Now, it y= mx+ 2 is tangent to [itex]y= x^2+ 4[/itex], then we must have [itex]x^2+ 4= mx+ 2[/itex] at that point, of course, and, to be tangent, that x must be a double root. Use the quadratic formula to determine what m must be in order that this equation have a double root.

Ah, interesting! I will certainly work through this method to have another method of solution to this problem.

 

[Bohrok]

I am not sure if I understand: is everything generally okay, or is my solution a bit wonky (I would like it to be proper)?

I was basically saying that you worked it out great, but that not having -2a was giving you ±√(-2/3).

If its not much of a bother, could you explain the reasoning behind the statement of how the two lines must cross at (0, 2), the point midway between the two vertices? I was thinking that the two lines had an equal y-intercept, but I could not provide a proof of why, let alone explain why. However, I do understand the general linear equation you concluded with.

Well since the two parabolas have the same shape, the lines that are tangent to them will have some symmetry as a result. Take a look at a graph of the two parabolas, and the tangent lines too if you can. The tangent lines will go through the point right in between the vertices, which is (0, 2).
This suggests that (0, 2) is the y-intercepts for both the tangent lines. If you plug everything into the equation for a tangent line at some point a and simplify it to the form y = mx + b, you will get b = 2. Once I got a = ±√2, I plugged them into y = f'(a)(x - a) + f(a) and got 2 for the y-intercept.

 

[5hassay]

I was basically saying that you worked it out great, but that not having -2a was giving you ±√(-2/3).

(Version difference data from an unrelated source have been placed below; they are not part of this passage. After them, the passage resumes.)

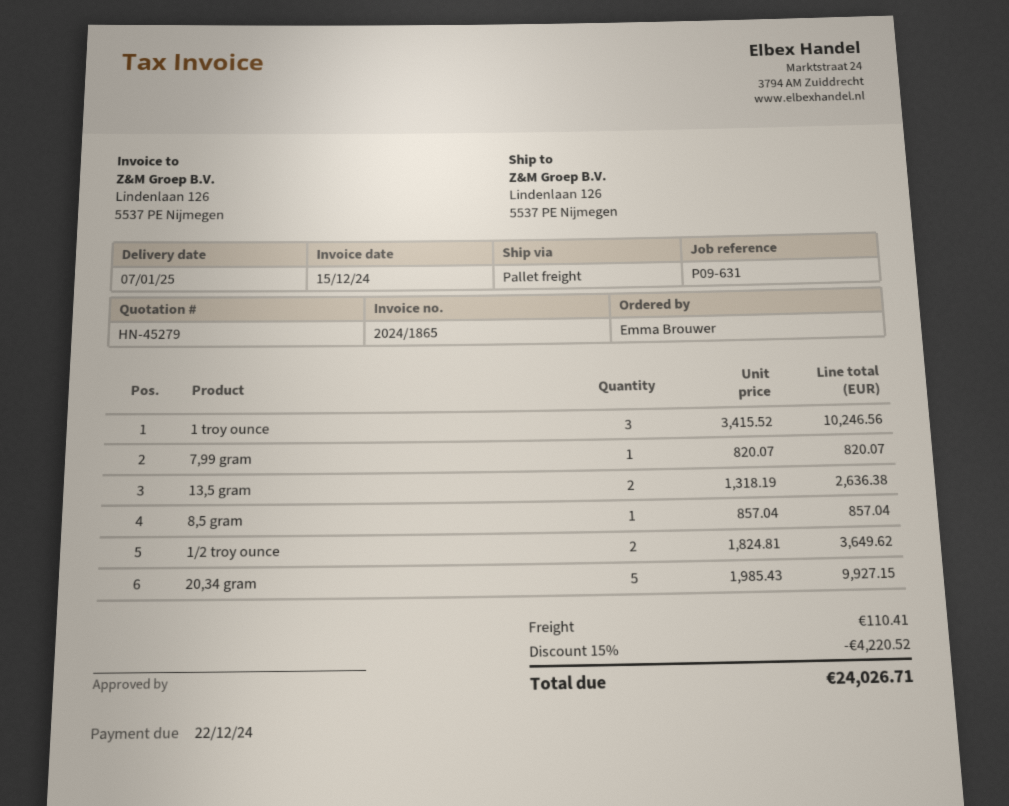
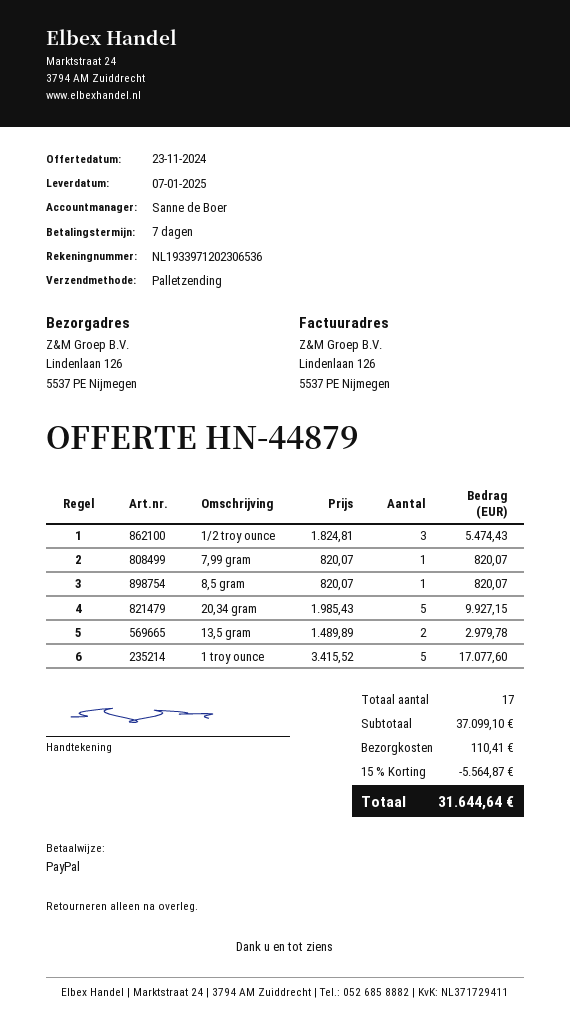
quote number: HN-45279 -> HN-44879
1 troy ounce: 3 x 3415.52 = 10246.56 -> 5 x 3415.52 = 17077.60
13,5 gram: 2 x 1318.19 = 2636.38 -> 2 x 1489.89 = 2979.78
8,5 gram: 1 x 857.04 = 857.04 -> 1 x 820.07 = 820.07
1/2 troy ounce: 2 x 1824.81 = 3649.62 -> 3 x 1824.81 = 5474.43
discount: 15% = 4220.52 -> 15% = 5564.87
total: 24026.71 -> 31644.64

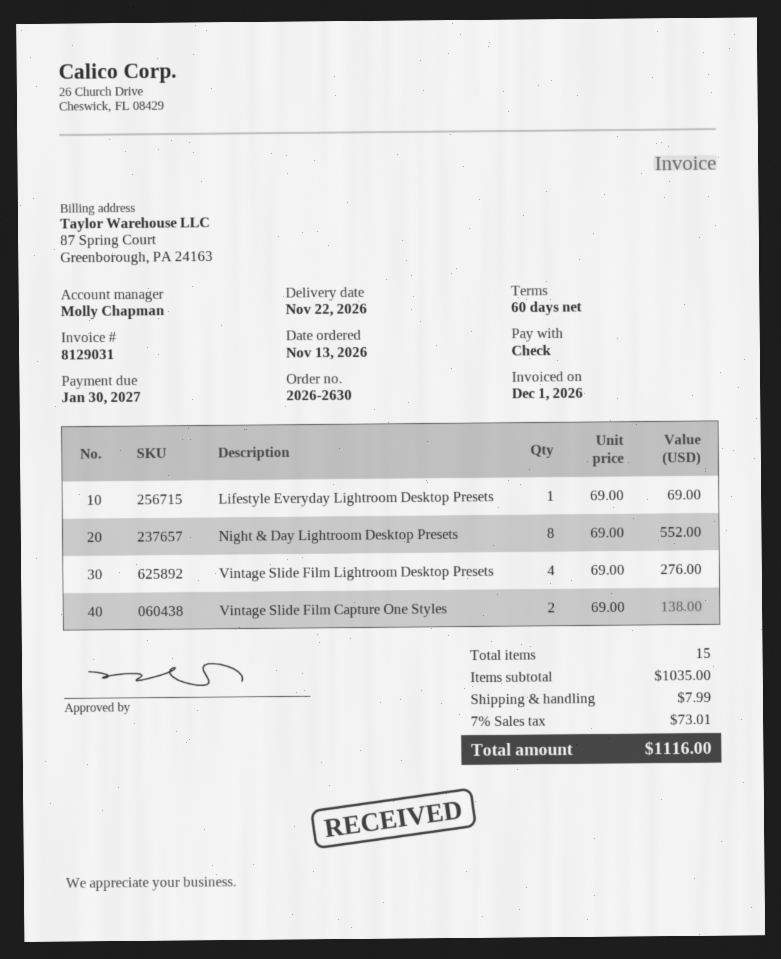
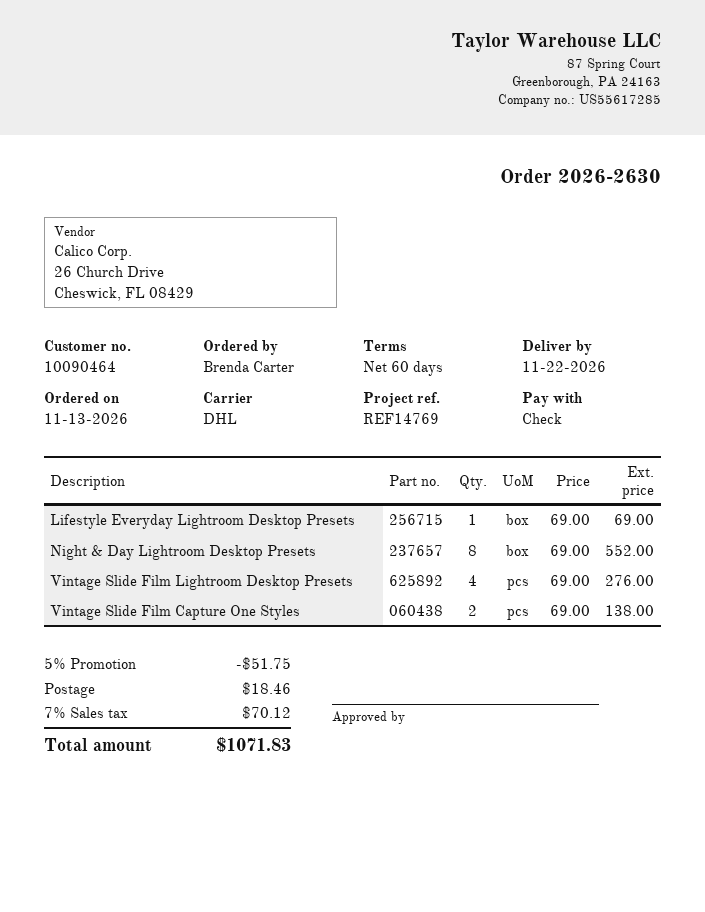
discount: none -> 5% = 51.75
shipping: 7.99 -> 18.46
tax: 7% = 73.01 -> 7% = 70.12
total: 1116.00 -> 1071.83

Well since the two parabolas have the same shape, the lines that are tangent to them will have some symmetry as a result. Take a look at a graph of the two parabolas, and the tangent lines too if you can. The tangent lines will go through the point right in between the vertices, which is (0, 2).
This suggests that (0, 2) is the y-intercepts for both the tangent lines. If you plug everything into the equation for a tangent line at some point a and simplify it to the form y = mx + b, you will get b = 2. Once I got a = ±√2, I plugged them into y = f'(a)(x - a) + f(a) and got 2 for the y-intercept.

Oh, okay! And, very interesting! I do think I understand now. Thanks for all your help!